▶ _Task to carry out_:
From the entries below, say how many lines carry the word "Consumed", and give nothing but the number.

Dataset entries

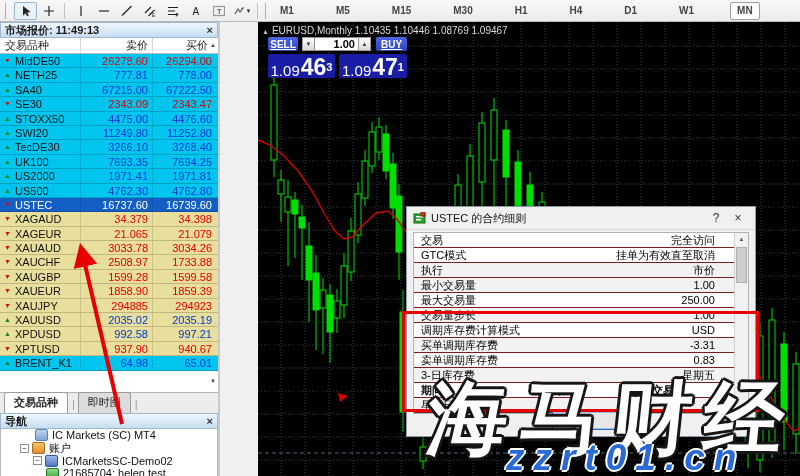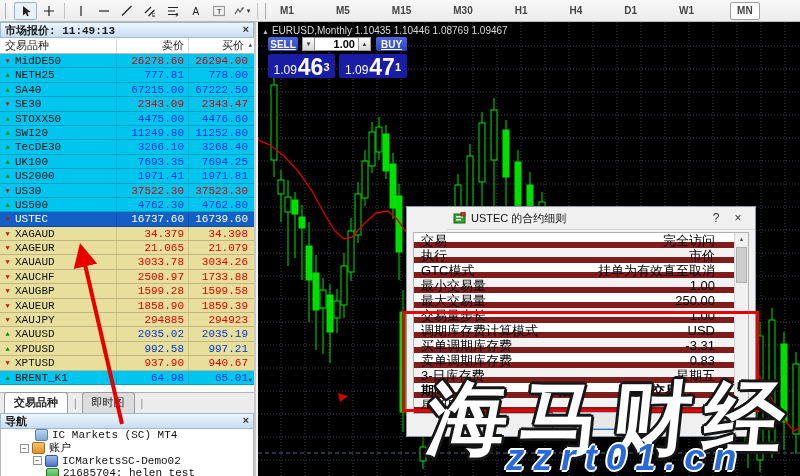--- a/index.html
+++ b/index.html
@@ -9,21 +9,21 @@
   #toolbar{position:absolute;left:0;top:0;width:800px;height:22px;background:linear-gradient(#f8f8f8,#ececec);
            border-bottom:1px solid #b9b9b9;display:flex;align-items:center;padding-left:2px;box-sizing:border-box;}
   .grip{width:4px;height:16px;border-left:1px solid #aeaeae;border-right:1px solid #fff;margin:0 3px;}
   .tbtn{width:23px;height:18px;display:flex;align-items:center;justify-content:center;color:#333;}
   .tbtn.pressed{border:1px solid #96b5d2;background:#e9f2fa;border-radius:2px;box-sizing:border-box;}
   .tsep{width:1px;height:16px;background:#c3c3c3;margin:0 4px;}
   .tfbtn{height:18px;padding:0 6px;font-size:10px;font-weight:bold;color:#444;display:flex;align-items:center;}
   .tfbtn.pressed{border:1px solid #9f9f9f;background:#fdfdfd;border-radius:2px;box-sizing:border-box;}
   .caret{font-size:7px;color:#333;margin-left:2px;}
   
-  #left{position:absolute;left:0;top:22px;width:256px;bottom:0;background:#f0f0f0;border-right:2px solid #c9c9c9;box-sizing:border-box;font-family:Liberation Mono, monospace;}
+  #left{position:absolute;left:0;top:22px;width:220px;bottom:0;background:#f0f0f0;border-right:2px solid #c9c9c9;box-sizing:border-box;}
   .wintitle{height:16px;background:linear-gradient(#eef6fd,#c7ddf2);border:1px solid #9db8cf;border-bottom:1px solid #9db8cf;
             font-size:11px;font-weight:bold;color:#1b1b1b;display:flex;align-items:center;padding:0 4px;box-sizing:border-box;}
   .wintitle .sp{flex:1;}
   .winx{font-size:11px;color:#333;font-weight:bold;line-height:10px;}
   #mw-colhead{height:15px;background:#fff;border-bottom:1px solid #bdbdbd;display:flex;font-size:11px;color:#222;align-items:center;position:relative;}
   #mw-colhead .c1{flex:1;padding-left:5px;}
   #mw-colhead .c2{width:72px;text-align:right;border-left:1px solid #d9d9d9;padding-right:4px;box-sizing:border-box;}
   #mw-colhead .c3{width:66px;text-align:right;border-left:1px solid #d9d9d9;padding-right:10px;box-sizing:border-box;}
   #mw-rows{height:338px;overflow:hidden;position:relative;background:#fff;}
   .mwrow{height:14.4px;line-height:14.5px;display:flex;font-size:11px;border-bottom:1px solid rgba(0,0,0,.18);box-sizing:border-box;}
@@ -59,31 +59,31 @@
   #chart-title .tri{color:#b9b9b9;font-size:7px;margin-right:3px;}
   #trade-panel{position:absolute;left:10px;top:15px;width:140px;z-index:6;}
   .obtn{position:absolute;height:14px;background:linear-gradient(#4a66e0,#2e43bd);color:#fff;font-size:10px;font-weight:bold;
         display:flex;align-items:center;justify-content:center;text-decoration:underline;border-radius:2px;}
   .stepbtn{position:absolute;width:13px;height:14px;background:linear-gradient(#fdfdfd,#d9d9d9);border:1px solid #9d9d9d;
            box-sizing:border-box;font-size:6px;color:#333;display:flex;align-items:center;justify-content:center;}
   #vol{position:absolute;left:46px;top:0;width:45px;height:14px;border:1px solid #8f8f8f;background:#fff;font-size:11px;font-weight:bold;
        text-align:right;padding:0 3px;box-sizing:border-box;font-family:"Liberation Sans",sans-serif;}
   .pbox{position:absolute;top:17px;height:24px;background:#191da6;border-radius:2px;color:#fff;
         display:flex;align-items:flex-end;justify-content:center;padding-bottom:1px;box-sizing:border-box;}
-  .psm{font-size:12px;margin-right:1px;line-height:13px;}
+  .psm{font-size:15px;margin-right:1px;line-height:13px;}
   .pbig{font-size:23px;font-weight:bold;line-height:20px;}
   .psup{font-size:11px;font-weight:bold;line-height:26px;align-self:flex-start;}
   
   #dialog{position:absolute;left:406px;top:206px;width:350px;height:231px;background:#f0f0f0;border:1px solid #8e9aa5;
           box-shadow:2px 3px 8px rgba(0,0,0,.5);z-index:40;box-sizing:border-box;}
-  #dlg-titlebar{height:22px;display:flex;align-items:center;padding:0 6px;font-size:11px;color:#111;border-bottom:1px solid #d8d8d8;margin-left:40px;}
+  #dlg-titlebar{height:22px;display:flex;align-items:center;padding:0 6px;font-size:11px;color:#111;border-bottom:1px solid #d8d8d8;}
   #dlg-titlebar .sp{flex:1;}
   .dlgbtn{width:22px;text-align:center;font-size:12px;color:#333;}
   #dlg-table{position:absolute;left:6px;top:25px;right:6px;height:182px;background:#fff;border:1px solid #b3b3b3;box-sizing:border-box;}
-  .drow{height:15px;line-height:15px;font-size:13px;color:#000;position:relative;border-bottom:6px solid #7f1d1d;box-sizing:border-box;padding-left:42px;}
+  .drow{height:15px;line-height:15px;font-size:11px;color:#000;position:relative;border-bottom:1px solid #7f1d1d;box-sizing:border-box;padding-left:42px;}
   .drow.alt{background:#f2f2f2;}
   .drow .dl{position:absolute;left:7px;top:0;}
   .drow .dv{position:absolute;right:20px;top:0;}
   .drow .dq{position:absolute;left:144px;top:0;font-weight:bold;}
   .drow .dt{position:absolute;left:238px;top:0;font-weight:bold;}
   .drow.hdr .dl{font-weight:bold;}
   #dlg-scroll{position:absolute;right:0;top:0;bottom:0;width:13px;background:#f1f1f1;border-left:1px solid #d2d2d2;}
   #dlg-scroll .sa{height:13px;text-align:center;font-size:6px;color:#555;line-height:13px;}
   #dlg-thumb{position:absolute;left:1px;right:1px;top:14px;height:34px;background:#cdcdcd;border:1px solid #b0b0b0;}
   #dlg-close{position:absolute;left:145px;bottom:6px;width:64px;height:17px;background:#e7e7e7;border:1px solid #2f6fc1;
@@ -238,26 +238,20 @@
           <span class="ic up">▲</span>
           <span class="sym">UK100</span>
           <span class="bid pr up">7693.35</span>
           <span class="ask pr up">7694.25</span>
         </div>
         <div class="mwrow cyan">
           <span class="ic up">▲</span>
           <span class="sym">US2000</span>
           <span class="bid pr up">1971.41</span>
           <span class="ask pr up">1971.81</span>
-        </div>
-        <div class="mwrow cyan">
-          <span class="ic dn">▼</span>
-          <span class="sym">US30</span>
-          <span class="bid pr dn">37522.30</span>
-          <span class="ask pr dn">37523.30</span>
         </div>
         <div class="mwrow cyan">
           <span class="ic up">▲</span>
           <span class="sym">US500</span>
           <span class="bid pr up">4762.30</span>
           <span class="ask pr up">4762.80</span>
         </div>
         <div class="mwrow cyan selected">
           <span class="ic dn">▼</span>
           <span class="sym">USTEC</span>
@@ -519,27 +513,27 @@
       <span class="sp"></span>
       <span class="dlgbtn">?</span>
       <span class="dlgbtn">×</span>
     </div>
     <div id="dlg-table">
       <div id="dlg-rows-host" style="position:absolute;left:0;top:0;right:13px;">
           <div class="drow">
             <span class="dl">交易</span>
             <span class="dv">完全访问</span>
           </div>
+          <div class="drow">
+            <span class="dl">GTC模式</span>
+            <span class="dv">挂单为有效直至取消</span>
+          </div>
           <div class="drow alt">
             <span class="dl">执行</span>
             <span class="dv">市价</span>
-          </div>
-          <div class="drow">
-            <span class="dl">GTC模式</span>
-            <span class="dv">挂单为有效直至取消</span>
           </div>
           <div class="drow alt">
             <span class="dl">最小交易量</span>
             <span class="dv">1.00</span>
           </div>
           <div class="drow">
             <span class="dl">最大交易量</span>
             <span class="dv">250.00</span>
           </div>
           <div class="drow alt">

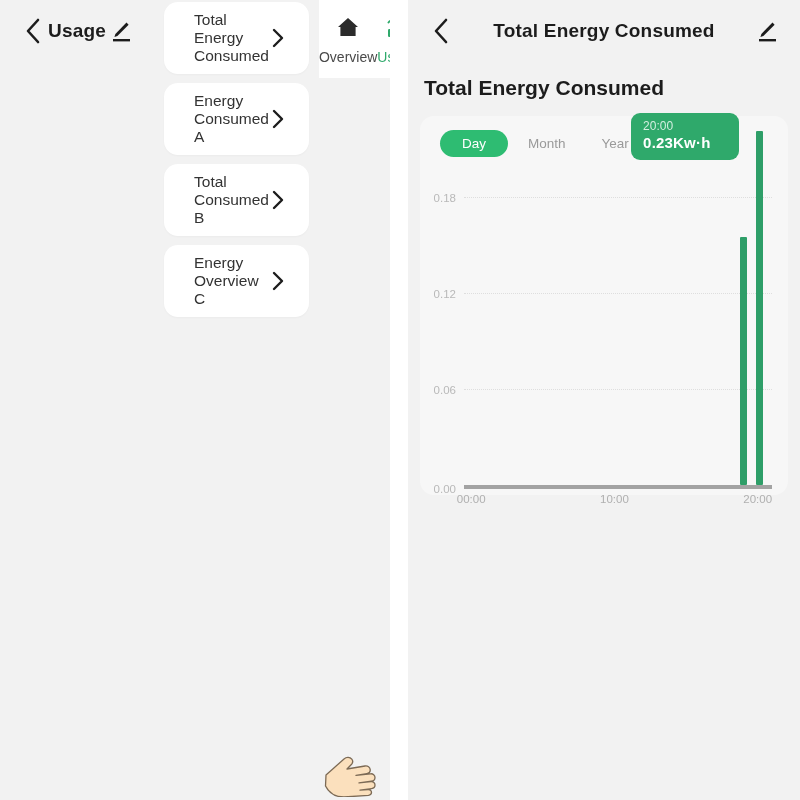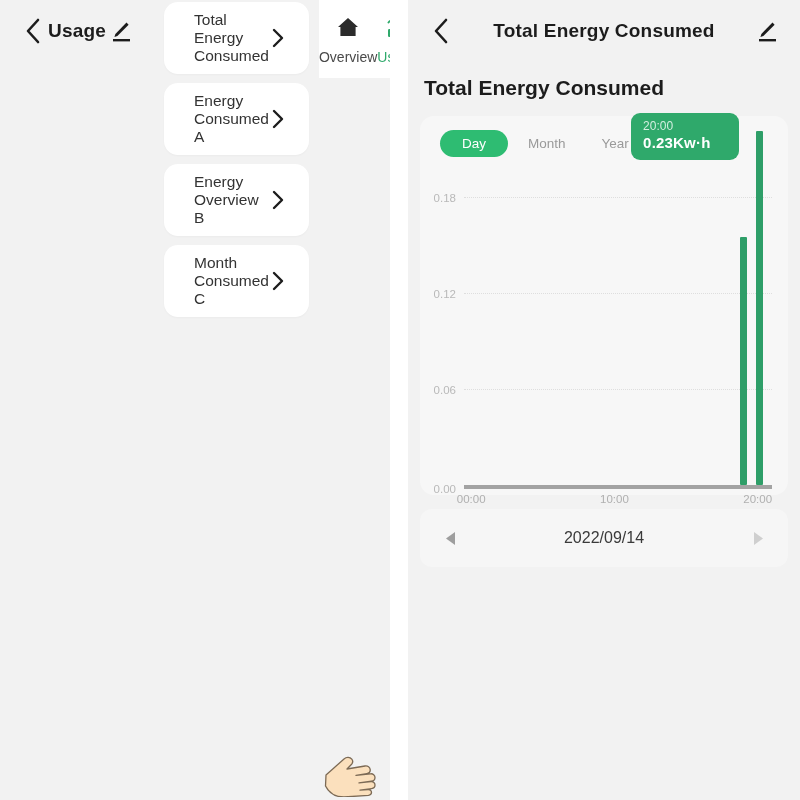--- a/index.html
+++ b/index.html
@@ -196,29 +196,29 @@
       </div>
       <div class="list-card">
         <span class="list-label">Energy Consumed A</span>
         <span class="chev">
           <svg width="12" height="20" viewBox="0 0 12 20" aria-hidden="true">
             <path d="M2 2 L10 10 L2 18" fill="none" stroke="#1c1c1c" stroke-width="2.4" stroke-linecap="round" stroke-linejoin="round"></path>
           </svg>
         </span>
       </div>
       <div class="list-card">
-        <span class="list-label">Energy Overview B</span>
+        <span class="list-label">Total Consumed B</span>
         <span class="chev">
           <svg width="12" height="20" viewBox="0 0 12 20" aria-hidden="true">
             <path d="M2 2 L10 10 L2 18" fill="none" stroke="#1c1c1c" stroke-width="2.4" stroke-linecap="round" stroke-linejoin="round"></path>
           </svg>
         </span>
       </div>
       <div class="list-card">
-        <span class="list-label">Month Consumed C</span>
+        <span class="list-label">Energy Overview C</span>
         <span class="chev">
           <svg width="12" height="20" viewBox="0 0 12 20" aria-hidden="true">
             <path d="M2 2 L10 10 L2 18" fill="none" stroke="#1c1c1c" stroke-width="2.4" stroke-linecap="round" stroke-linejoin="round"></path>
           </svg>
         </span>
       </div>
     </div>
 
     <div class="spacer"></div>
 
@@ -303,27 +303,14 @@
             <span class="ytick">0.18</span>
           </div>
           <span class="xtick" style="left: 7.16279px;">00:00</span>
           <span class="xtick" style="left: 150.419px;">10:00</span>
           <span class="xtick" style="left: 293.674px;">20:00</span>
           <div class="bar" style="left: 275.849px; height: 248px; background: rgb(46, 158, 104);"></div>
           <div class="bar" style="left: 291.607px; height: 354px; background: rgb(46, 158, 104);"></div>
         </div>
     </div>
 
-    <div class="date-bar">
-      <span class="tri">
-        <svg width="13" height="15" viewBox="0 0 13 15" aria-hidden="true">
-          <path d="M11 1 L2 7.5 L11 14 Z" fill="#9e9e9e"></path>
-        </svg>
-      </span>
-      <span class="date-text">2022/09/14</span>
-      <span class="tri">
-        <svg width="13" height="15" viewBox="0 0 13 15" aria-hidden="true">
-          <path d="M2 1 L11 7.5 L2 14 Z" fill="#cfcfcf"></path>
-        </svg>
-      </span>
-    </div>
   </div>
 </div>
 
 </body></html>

▶ _Solution for this problem_:
3